(Saved data entries)
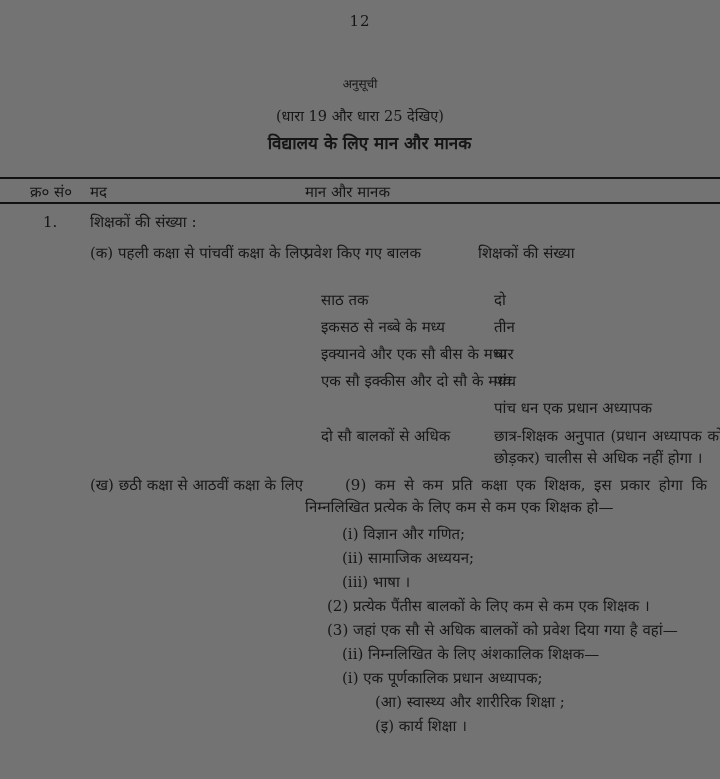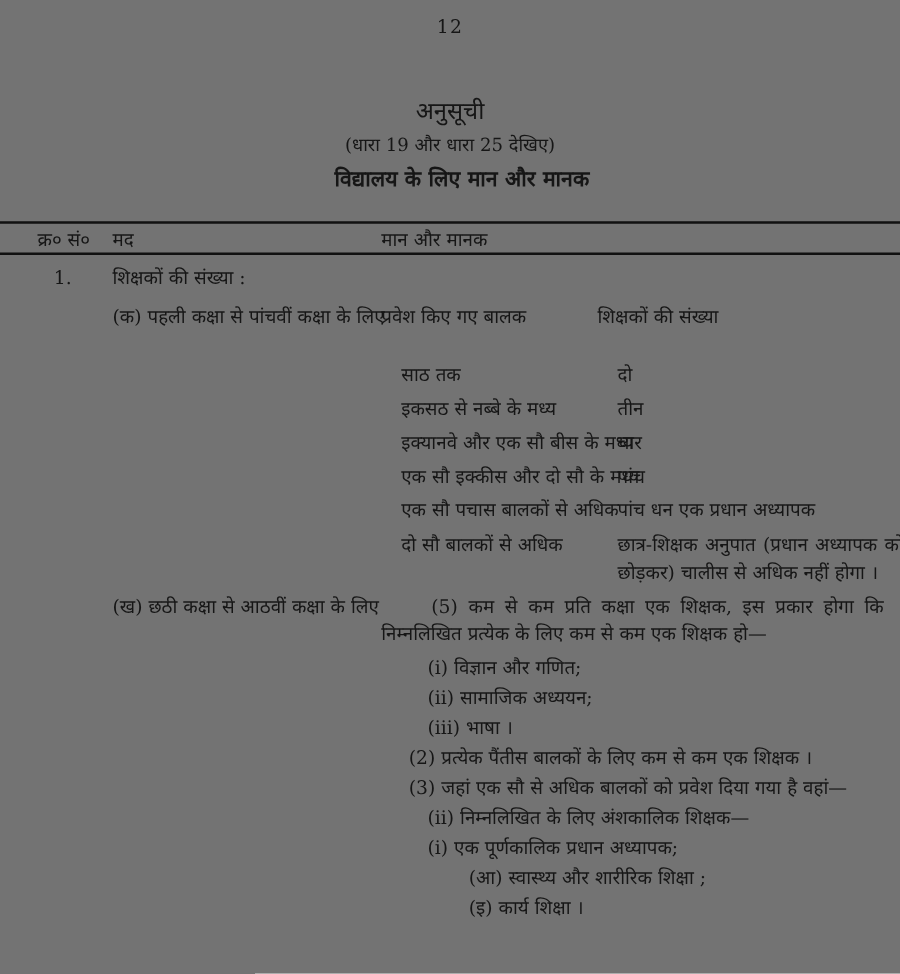--- a/index.html
+++ b/index.html
@@ -15,7 +15,7 @@
   }
   .center { text-align:center; }
   .pagenum  { padding-top:12px; height:22px; font-size:15px; letter-spacing:1px; }
-  .title1   { margin-top:41px; height:22px; font-size:19px; }
+  .title1   { margin-top:41px; height:22px; font-size:12px; }
   .title2   { margin-top:8px;  height:21px; font-size:14.5px; }
   .title3   { margin-top:5px;  height:23px; font-size:17px; font-weight:bold;padding-left:19px; }
 

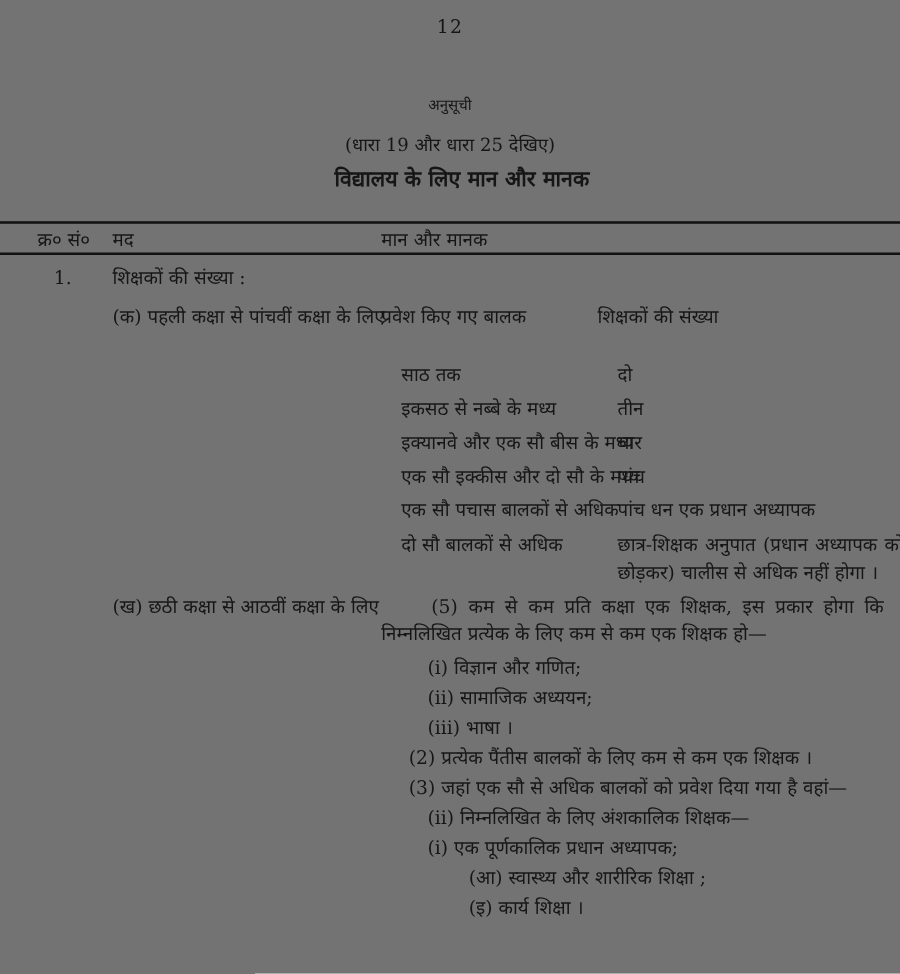--- a/index.html
+++ b/index.html
@@ -105,7 +105,6 @@
     <div class="c4">पांच</div>
   </div>
   <div class="row datarow">
-    <div class="c3 nowrap">एक सौ पचास बालकों से अधिक</div>
     <div class="c4">पांच धन एक प्रधान अध्यापक</div>
   </div>
   <div class="row datarow">

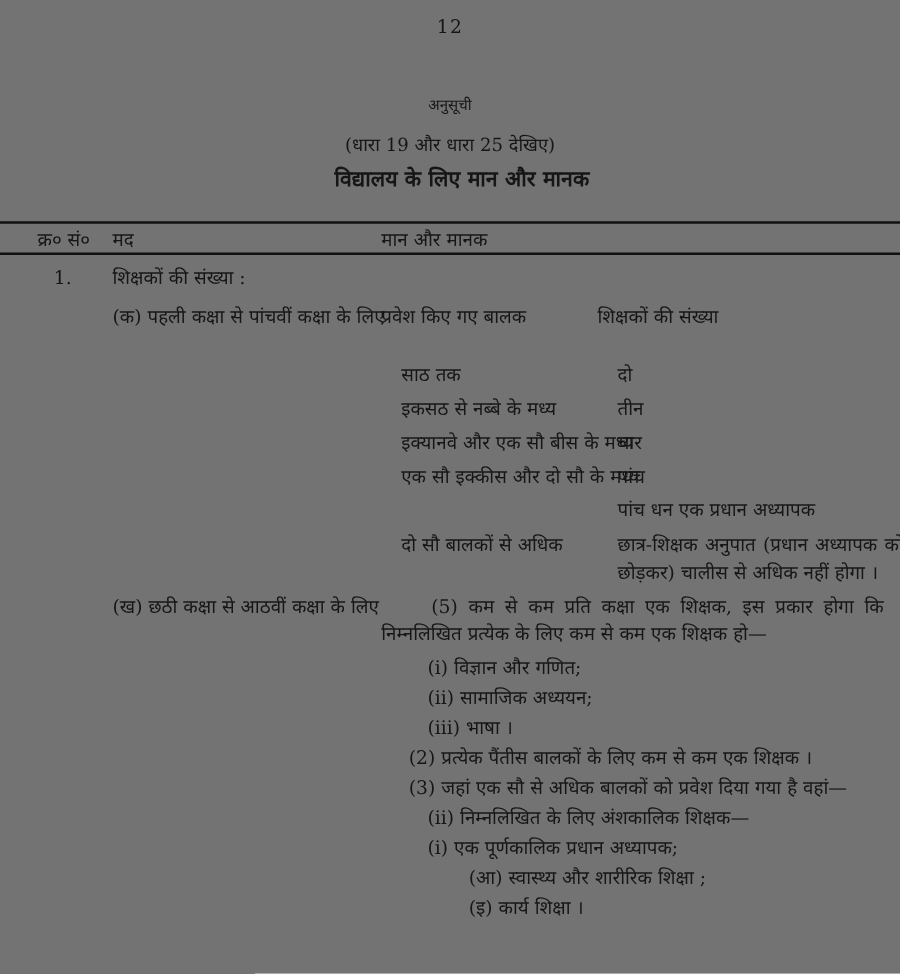--- a/index.html
+++ b/index.html
@@ -114,7 +114,7 @@
 
   <div class="row r-partb">
     <div class="c2 nowrap">(ख) छठी कक्षा से आठवीं कक्षा के लिए</div>
-    <div class="c34 para1">(5) कम से कम प्रति कक्षा एक शिक्षक, इस प्रकार होगा कि निम्नलिखित प्रत्येक के लिए कम से कम एक शिक्षक हो—</div>
+    <div class="c34 para1">(9) कम से कम प्रति कक्षा एक शिक्षक, इस प्रकार होगा कि निम्नलिखित प्रत्येक के लिए कम से कम एक शिक्षक हो—</div>
   </div>
 
   <div class="row listline gap">

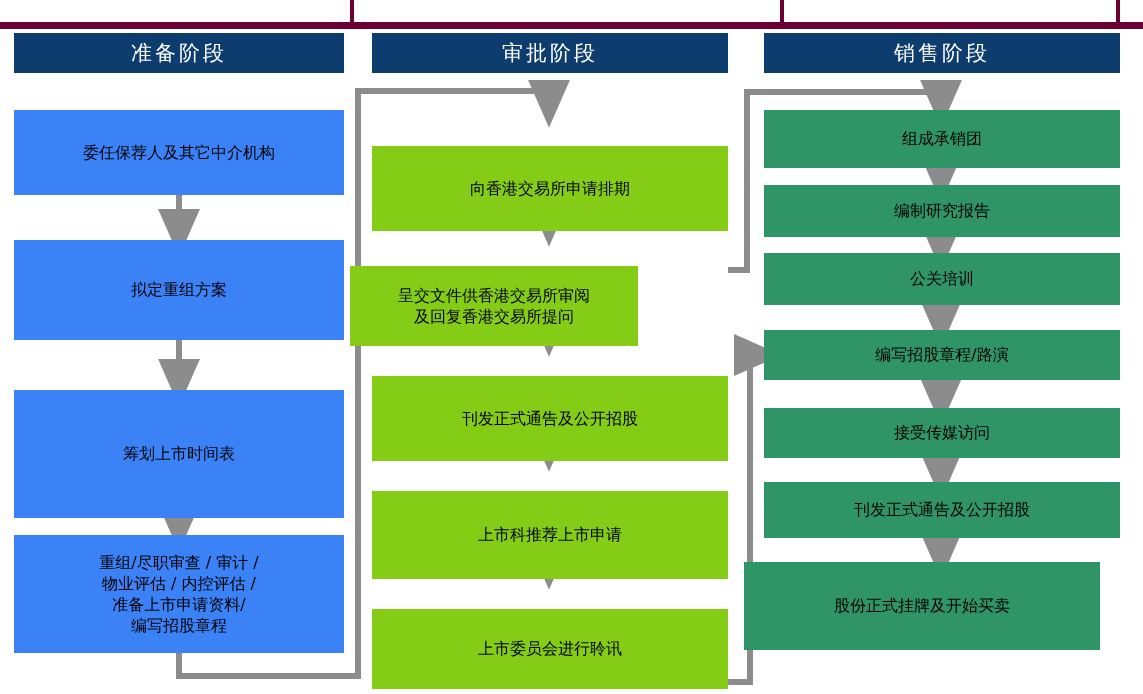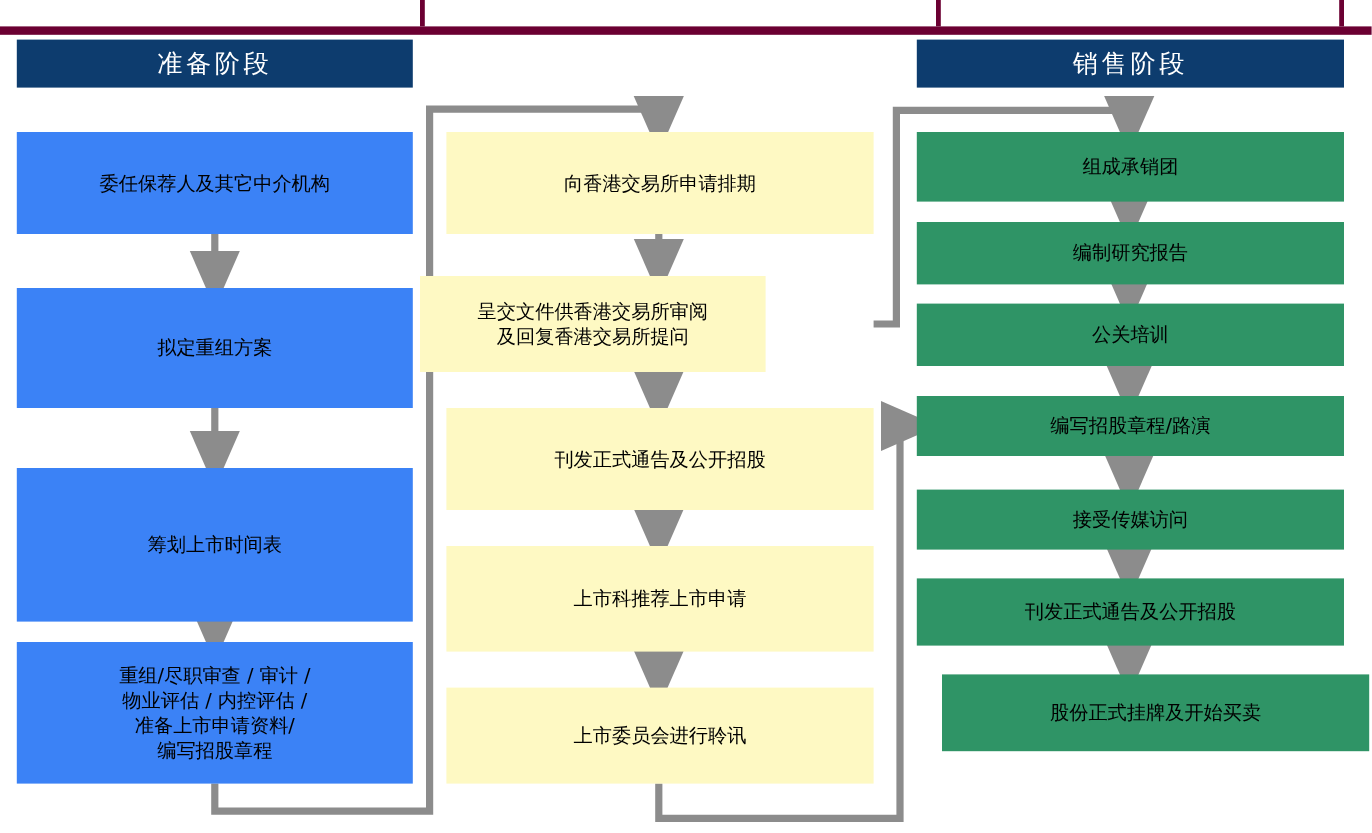--- a/index.html
+++ b/index.html
@@ -99,6 +99,9 @@
 编写招股章程</span>
   </div>
 
+  <div class="col" style="left:372px;width:356px">
+    <div class="col-head">审批阶段</div>
+  </div>
   <div class="node n-appr" style="left:372px;top:110px;width:356px;height:85px">
     <span>向香港交易所申请排期</span>
   </div>

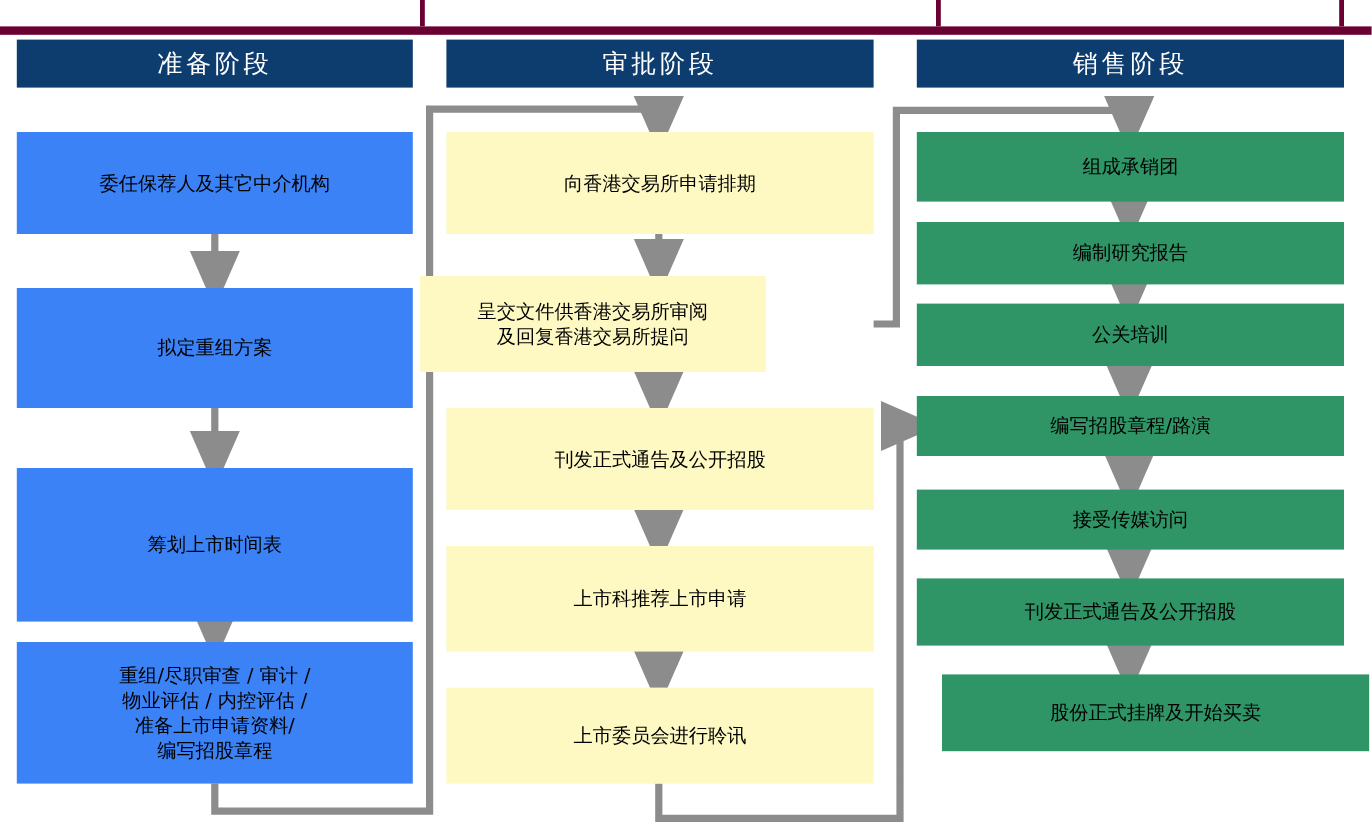--- a/index.html
+++ b/index.html
@@ -35,7 +35,7 @@
   }
   .node span{display:block;white-space:pre-line;}
   .n-prep{background:#3b82f6;}
-  .n-appr{background:#fef9c3;}
+  .n-appr{background:#84cc16;margin-top:36px;}
   .n-sale{background:#2f9466;}
   .n-sale span{color:#000;}
 </style>

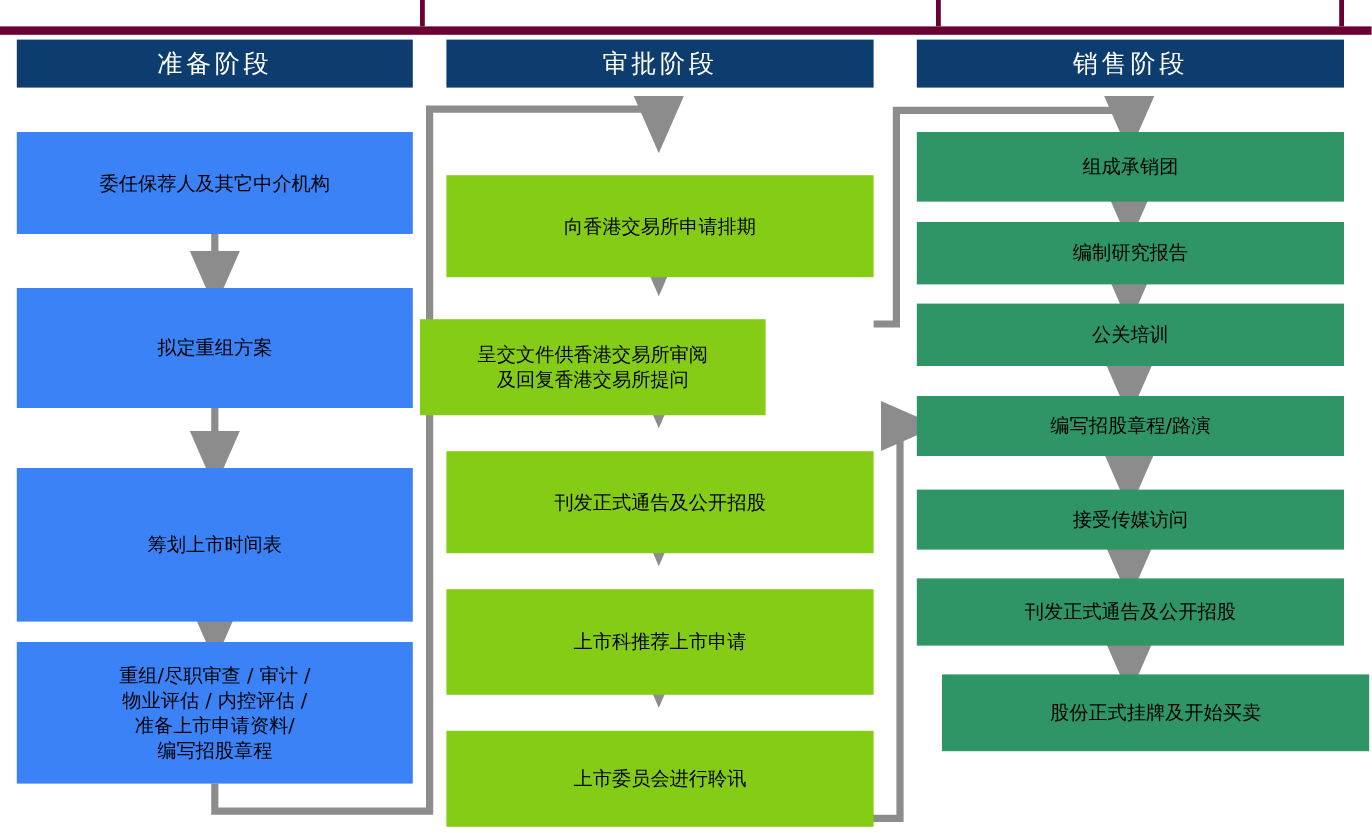--- a/index.html
+++ b/index.html
@@ -140,7 +140,7 @@
   <div class="node n-sale" style="left:764px;top:482px;width:356px;height:56px">
     <span>刊发正式通告及公开招股</span>
   </div>
-  <div class="node n-sale" style="left:785px;top:562px;width:356px;height:64px">
+  <div class="node n-sale" style="left:744px;top:562px;width:356px;height:88px">
     <span>股份正式挂牌及开始买卖</span>
   </div>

*What is being asked*
Exactly as they stand, retype all the entries, but omit the pictures.

*Task answer*
--- a/index.html
+++ b/index.html
@@ -15,7 +15,7 @@
   }
   .center { text-align:center; }
   .pagenum  { padding-top:12px; height:22px; font-size:15px; letter-spacing:1px; }
-  .title1   { margin-top:41px; height:22px; font-size:19px; }
+  .title1   { margin-top:41px; height:22px; font-size:12px; }
   .title2   { margin-top:8px;  height:21px; font-size:14.5px; }
   .title3   { margin-top:5px;  height:23px; font-size:17px; font-weight:bold;padding-left:19px; }
 

--- a/index.html
+++ b/index.html
@@ -105,7 +105,6 @@
     <div class="c4">पांच</div>
   </div>
   <div class="row datarow">
-    <div class="c3 nowrap">एक सौ पचास बालकों से अधिक</div>
     <div class="c4">पांच धन एक प्रधान अध्यापक</div>
   </div>
   <div class="row datarow">

--- a/index.html
+++ b/index.html
@@ -114,7 +114,7 @@
 
   <div class="row r-partb">
     <div class="c2 nowrap">(ख) छठी कक्षा से आठवीं कक्षा के लिए</div>
-    <div class="c34 para1">(5) कम से कम प्रति कक्षा एक शिक्षक, इस प्रकार होगा कि निम्नलिखित प्रत्येक के लिए कम से कम एक शिक्षक हो—</div>
+    <div class="c34 para1">(9) कम से कम प्रति कक्षा एक शिक्षक, इस प्रकार होगा कि निम्नलिखित प्रत्येक के लिए कम से कम एक शिक्षक हो—</div>
   </div>
 
   <div class="row listline gap">

--- a/index.html
+++ b/index.html
@@ -99,6 +99,9 @@
 编写招股章程</span>
   </div>
 
+  <div class="col" style="left:372px;width:356px">
+    <div class="col-head">审批阶段</div>
+  </div>
   <div class="node n-appr" style="left:372px;top:110px;width:356px;height:85px">
     <span>向香港交易所申请排期</span>
   </div>

--- a/index.html
+++ b/index.html
@@ -35,7 +35,7 @@
   }
   .node span{display:block;white-space:pre-line;}
   .n-prep{background:#3b82f6;}
-  .n-appr{background:#fef9c3;}
+  .n-appr{background:#84cc16;margin-top:36px;}
   .n-sale{background:#2f9466;}
   .n-sale span{color:#000;}
 </style>

--- a/index.html
+++ b/index.html
@@ -140,7 +140,7 @@
   <div class="node n-sale" style="left:764px;top:482px;width:356px;height:56px">
     <span>刊发正式通告及公开招股</span>
   </div>
-  <div class="node n-sale" style="left:785px;top:562px;width:356px;height:64px">
+  <div class="node n-sale" style="left:744px;top:562px;width:356px;height:88px">
     <span>股份正式挂牌及开始买卖</span>
   </div>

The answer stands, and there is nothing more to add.